[Dataset items]
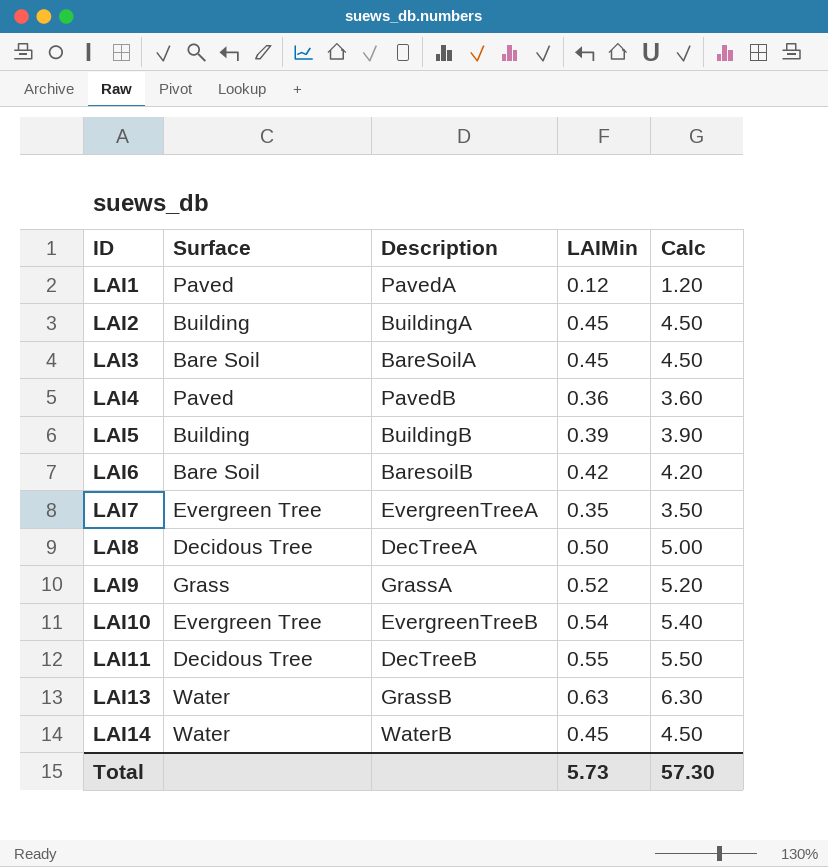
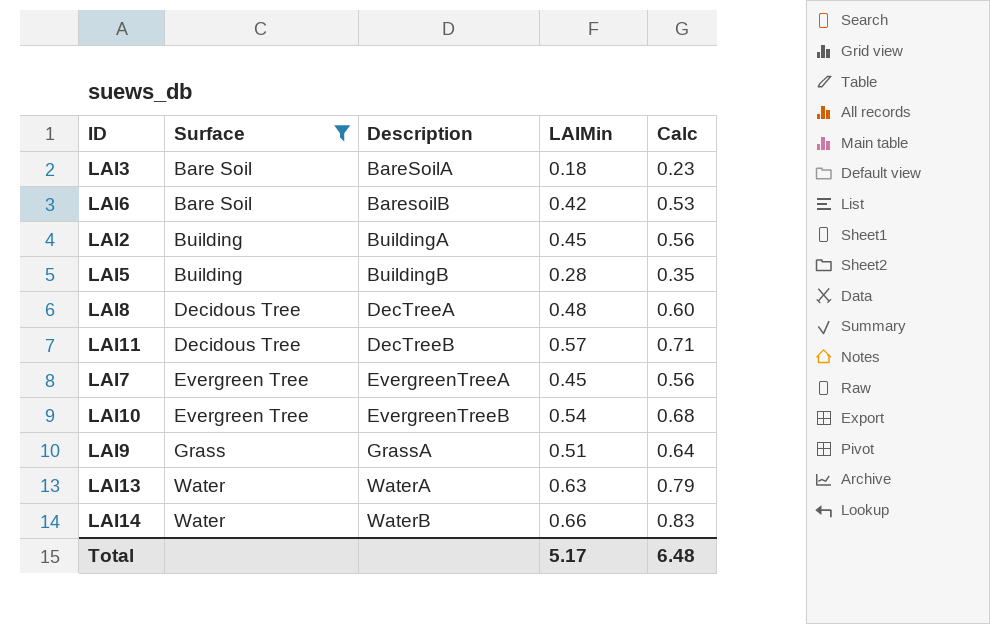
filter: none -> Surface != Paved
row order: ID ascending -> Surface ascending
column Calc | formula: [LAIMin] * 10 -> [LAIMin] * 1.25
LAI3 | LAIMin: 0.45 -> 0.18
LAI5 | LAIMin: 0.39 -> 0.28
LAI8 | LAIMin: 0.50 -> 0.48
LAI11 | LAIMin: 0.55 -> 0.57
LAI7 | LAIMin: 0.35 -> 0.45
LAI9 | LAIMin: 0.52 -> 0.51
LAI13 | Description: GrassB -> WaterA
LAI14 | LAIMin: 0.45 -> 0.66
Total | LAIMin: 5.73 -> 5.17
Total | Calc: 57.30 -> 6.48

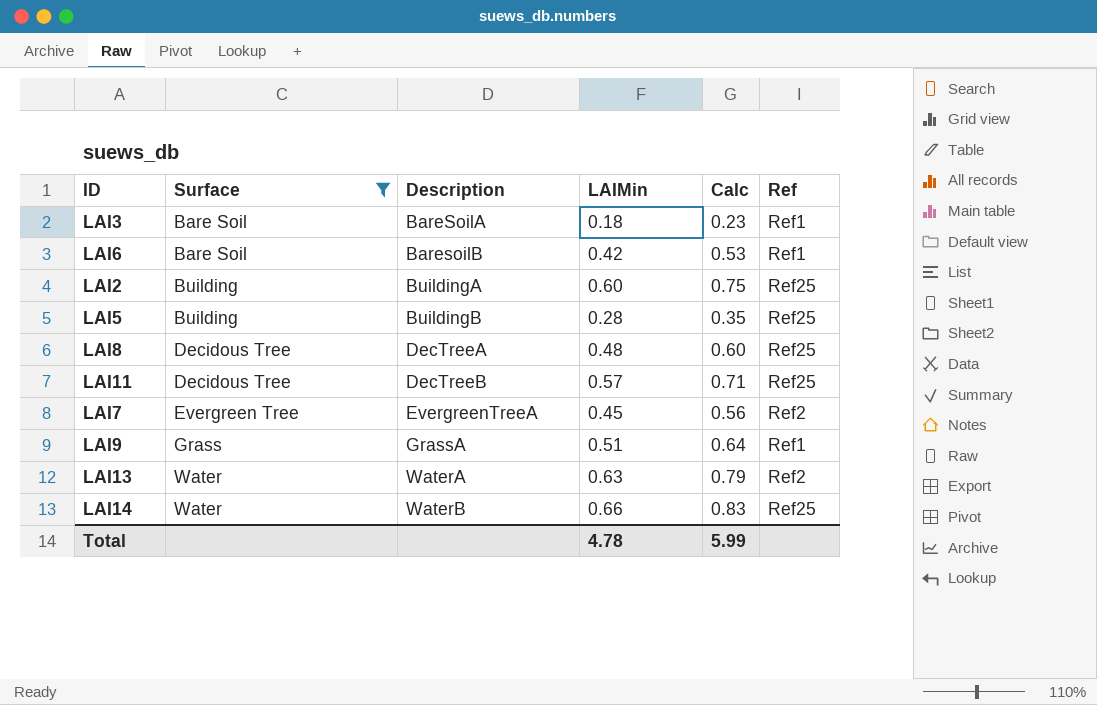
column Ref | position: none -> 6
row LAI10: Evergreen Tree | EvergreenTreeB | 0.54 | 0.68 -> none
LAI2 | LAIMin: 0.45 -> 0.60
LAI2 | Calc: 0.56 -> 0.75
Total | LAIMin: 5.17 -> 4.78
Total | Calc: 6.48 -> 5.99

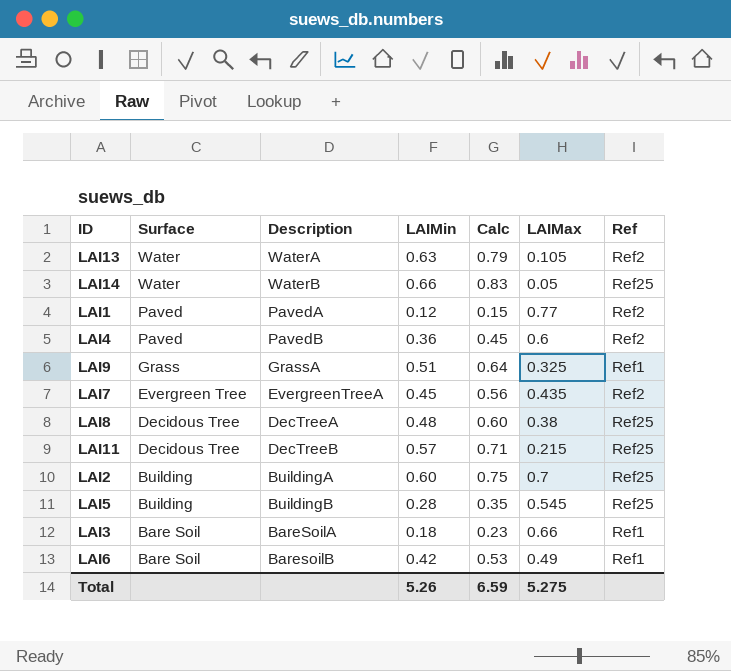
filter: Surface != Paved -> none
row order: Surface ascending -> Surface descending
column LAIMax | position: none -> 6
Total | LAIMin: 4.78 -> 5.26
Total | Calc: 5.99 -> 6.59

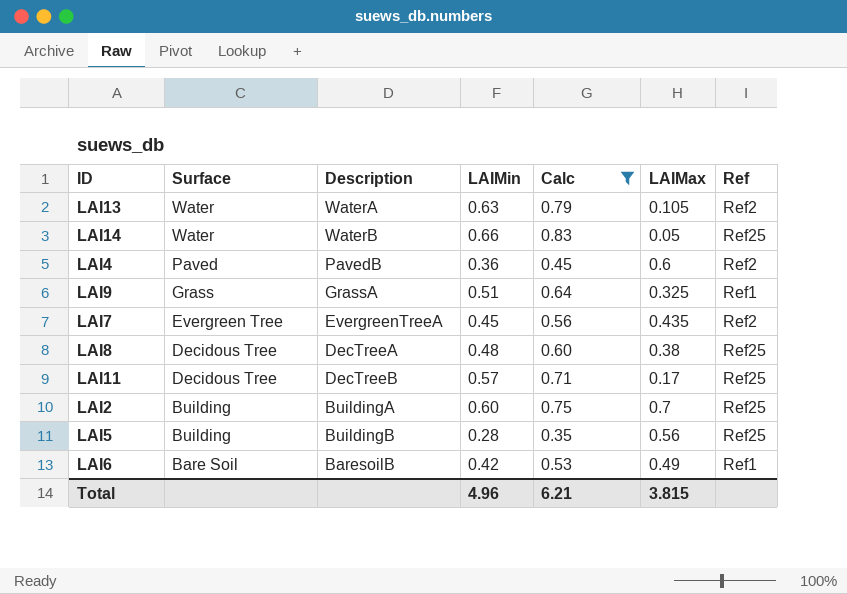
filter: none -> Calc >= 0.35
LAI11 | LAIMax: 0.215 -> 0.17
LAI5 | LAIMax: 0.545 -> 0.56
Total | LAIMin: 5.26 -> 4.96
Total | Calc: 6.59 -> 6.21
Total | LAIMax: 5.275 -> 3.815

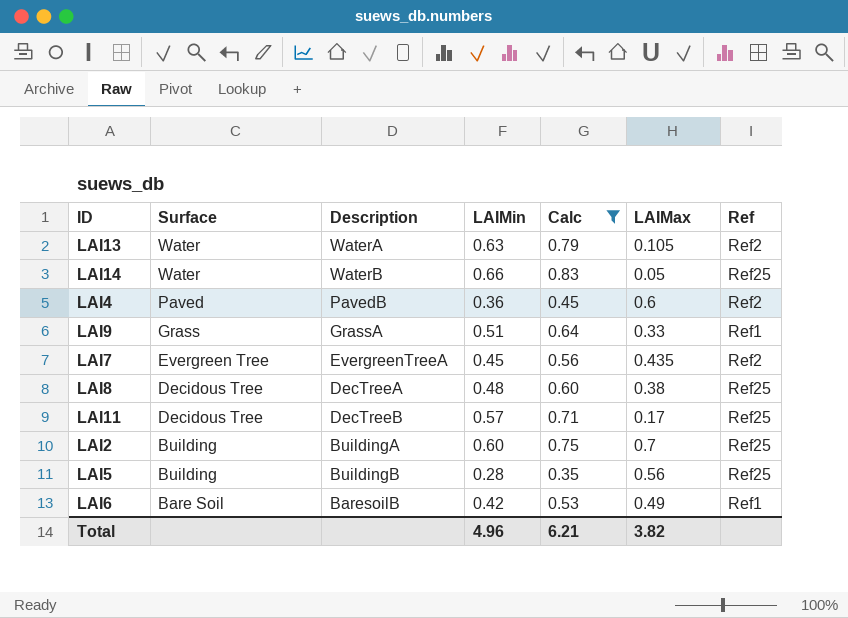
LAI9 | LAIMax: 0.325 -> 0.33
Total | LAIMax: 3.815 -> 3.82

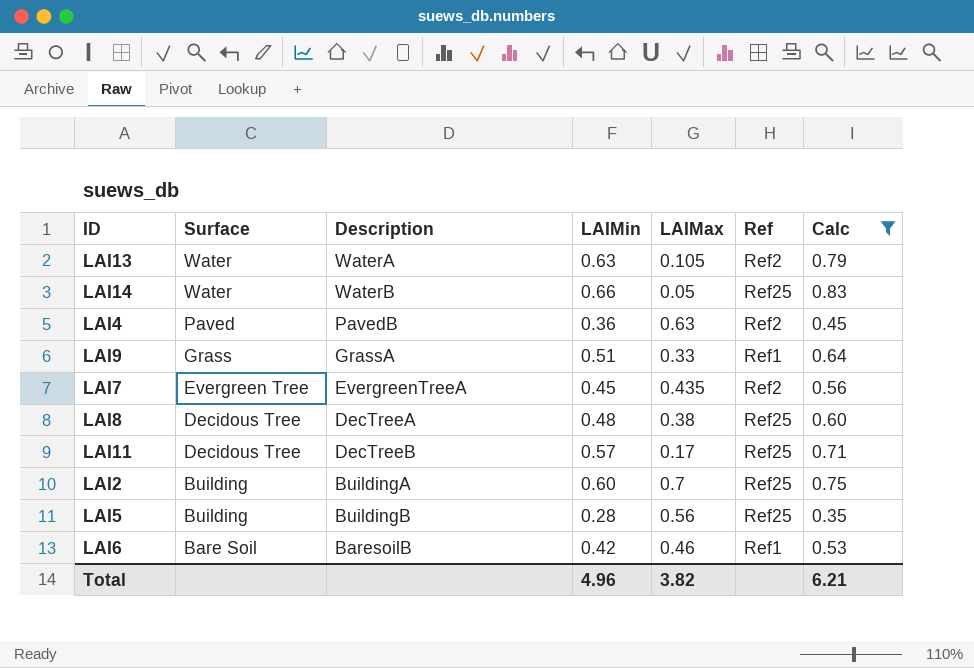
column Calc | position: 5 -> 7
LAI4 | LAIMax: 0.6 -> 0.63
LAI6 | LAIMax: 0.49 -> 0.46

> **PROMPT**
Print the entries again exactly as they appear above. Do not print the pictures.

> **ANSWER BOX**
filter: none -> Surface != Paved
row order: ID ascending -> Surface ascending
column Calc | formula: [LAIMin] * 10 -> [LAIMin] * 1.25
LAI3 | LAIMin: 0.45 -> 0.18
LAI5 | LAIMin: 0.39 -> 0.28
LAI8 | LAIMin: 0.50 -> 0.48
LAI11 | LAIMin: 0.55 -> 0.57
LAI7 | LAIMin: 0.35 -> 0.45
LAI9 | LAIMin: 0.52 -> 0.51
LAI13 | Description: GrassB -> WaterA
LAI14 | LAIMin: 0.45 -> 0.66
Total | LAIMin: 5.73 -> 5.17
Total | Calc: 57.30 -> 6.48

column Ref | position: none -> 6
row LAI10: Evergreen Tree | EvergreenTreeB | 0.54 | 0.68 -> none
LAI2 | LAIMin: 0.45 -> 0.60
LAI2 | Calc: 0.56 -> 0.75
Total | LAIMin: 5.17 -> 4.78
Total | Calc: 6.48 -> 5.99

filter: Surface != Paved -> none
row order: Surface ascending -> Surface descending
column LAIMax | position: none -> 6
Total | LAIMin: 4.78 -> 5.26
Total | Calc: 5.99 -> 6.59

filter: none -> Calc >= 0.35
LAI11 | LAIMax: 0.215 -> 0.17
LAI5 | LAIMax: 0.545 -> 0.56
Total | LAIMin: 5.26 -> 4.96
Total | Calc: 6.59 -> 6.21
Total | LAIMax: 5.275 -> 3.815

LAI9 | LAIMax: 0.325 -> 0.33
Total | LAIMax: 3.815 -> 3.82

column Calc | position: 5 -> 7
LAI4 | LAIMax: 0.6 -> 0.63
LAI6 | LAIMax: 0.49 -> 0.46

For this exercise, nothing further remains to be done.